A 2014 study compared the afterburn effects of 20 minutes of HIIT with the afterburn effects of 50 minutes of moderate cycling and found that they achieved the same total energy expenditure. The cycling session required more oxygen during the workout, but HIIT required more oxygen afterwards. This is how they evened out.
Lifting weights can take a few different definitions. You can lift light or lift heavy, lift in a traditional set (each set is the same exercise) or a superset (different exercises performed back to back), use machines or free weights, and more. Each option will result in different effort and energy requirements. The bottom line, however, is that they trigger some degree of afterburn.
This 2010 study compared supersets with traditional sets. While it determined that both helped achieve afterburn, it also identified that supersets did it better. The afterburn results of supersets were significantly greater than those of traditional sets.
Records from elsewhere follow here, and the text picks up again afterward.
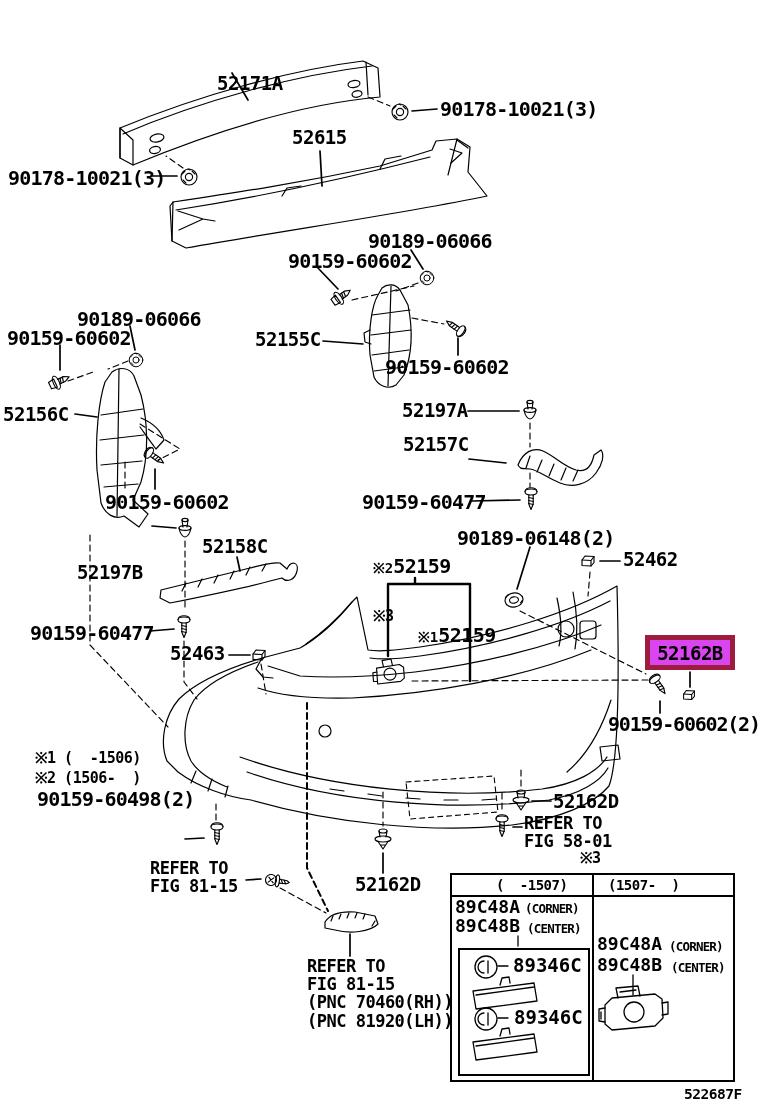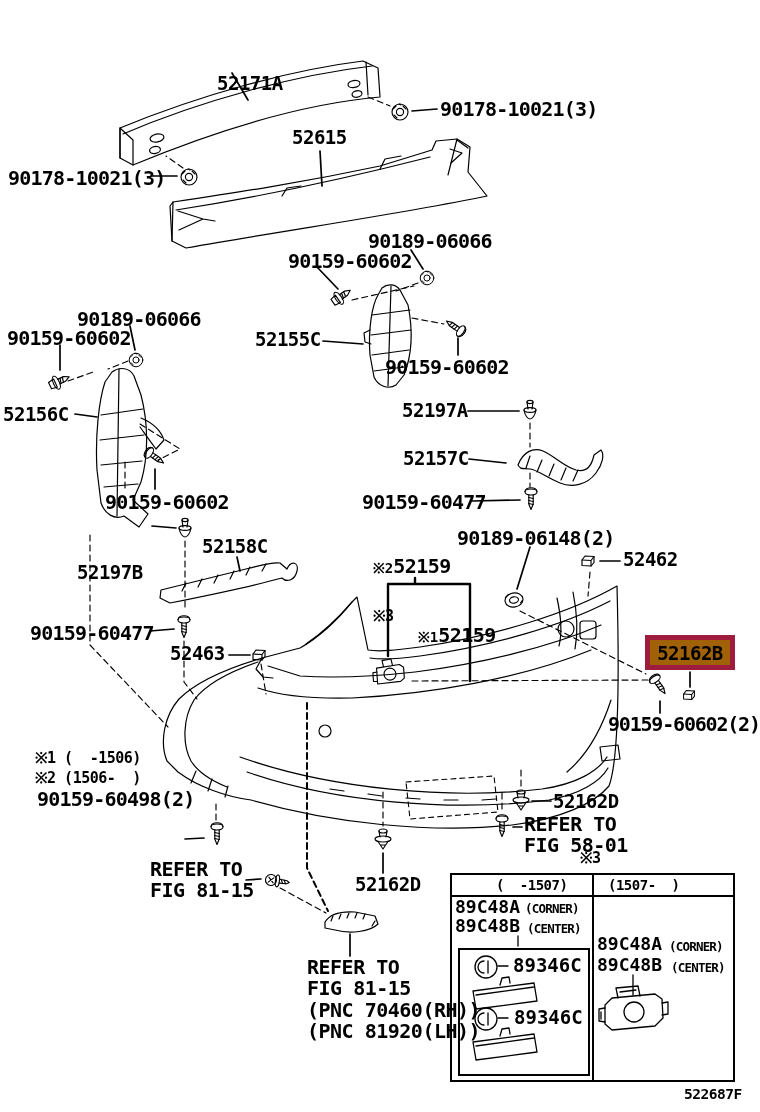"52157C" div.lbl { top: 449px -> 435px }
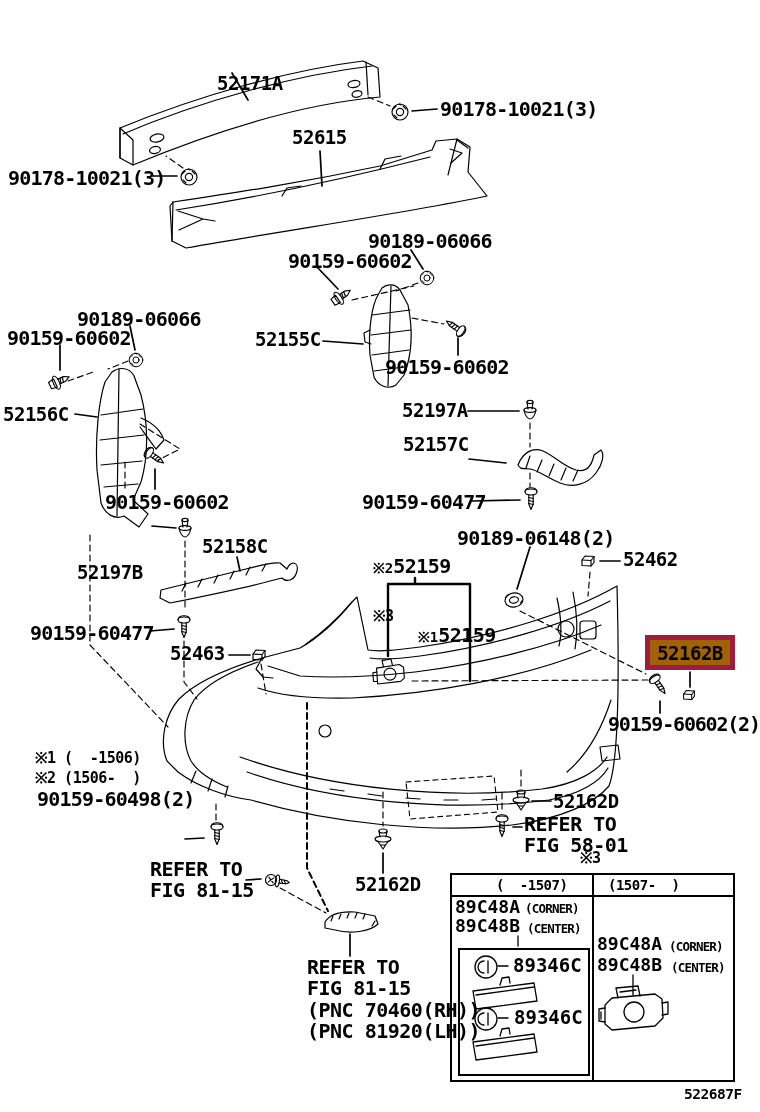"52162B" .hl-box { background: #a16207 -> #d946ef }
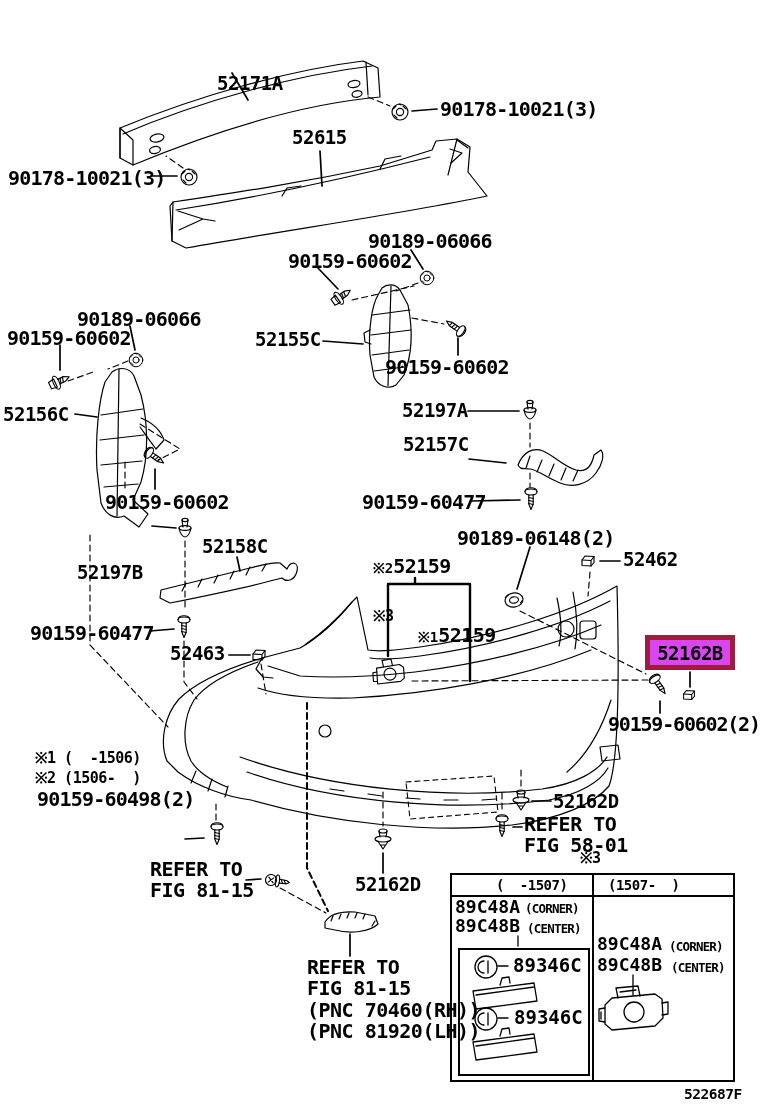"REFER TO" .ref { font-size: 20px -> 17px }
According to our research, heavy training loads appear to be more effective for EPOC than light lifting.2,3 Additionally, compound movements appear to be more effective than isolated movements.3
While the afterburn may not reach the same levels it would reach after a HIIT workout, building muscle is generally a great way to increase your daily calorie burn. This is because the body needs more energy to maintain muscle than it does to maintain fat.
Cardio, as long as you do it for long enough, can also result in significant afterburn. Going back to our example above, you would need 50 minutes of moderate cycling to reach the same level of overall calorie burn that 20 minutes of HIIT could achieve. Assuming we can extend that to other forms of cardio, the ability to sustain a moderate pace for that long (and at about 70% of your maximum heart rate)4, is perhaps the most challenging part. So, it’s not that cardio is less effective, it’s just less efficient.
What is your go-to exercise? Do you plan to incorporate anything new to take advantage of afterburn? Share your thoughts in the comments below! To learn more about HIIT, read our article, The Heart on HIIT. Or, read up on how to calculate your maximum heart rate. For more articles from the Lifestyle blog, subscribe to our newsletter today!
- Schlinger, Amy. “Your Secret to Burning More Calories at Rest: Weight Loss: MyFitnessPal.” Under Armour, 14 Dec. 2018, https://blog.myfitnesspal.com/your-secret-to-burning-more-calories-at-rest/
- Nursing, School of. “Effects of Resistance Exercise Bouts of Different… : Medicine & Science in Sports & Exercise.” LWW, Apr. 2002, https://journals.lww.com/acsm-msse/Fulltext/2002/04000/Effects_of_resistance_exercise_bouts_of_different.24.aspx
- McCall, Pete. “7 Things to Know About Excess Post-Exercise Oxygen Consumption (EPOC).” Excess Post-Exercise Oxygen Consumption (EPOC) | ACE Blog, Aug. 2014, https://www.acefitness.org/education-and-resources/professional/expert-articles/5008/7-things-to-know-about-excess-post-exercise-oxygen-consumption-epoc
- Skelly, Lauren & Andrews, Patricia & Gillen, Jenna & Martin, Brian & Percival, Michael & Gibala, Martin. (2014). High-intensity interval exercise induces 24-h energy expenditure similar to traditional endurance exercise despite reduced time commitment. Applied physiology, nutrition, and metabolism = Physiologie appliquee, nutrition et metabolisme. 39. 10.1139/apnm-2013-0562.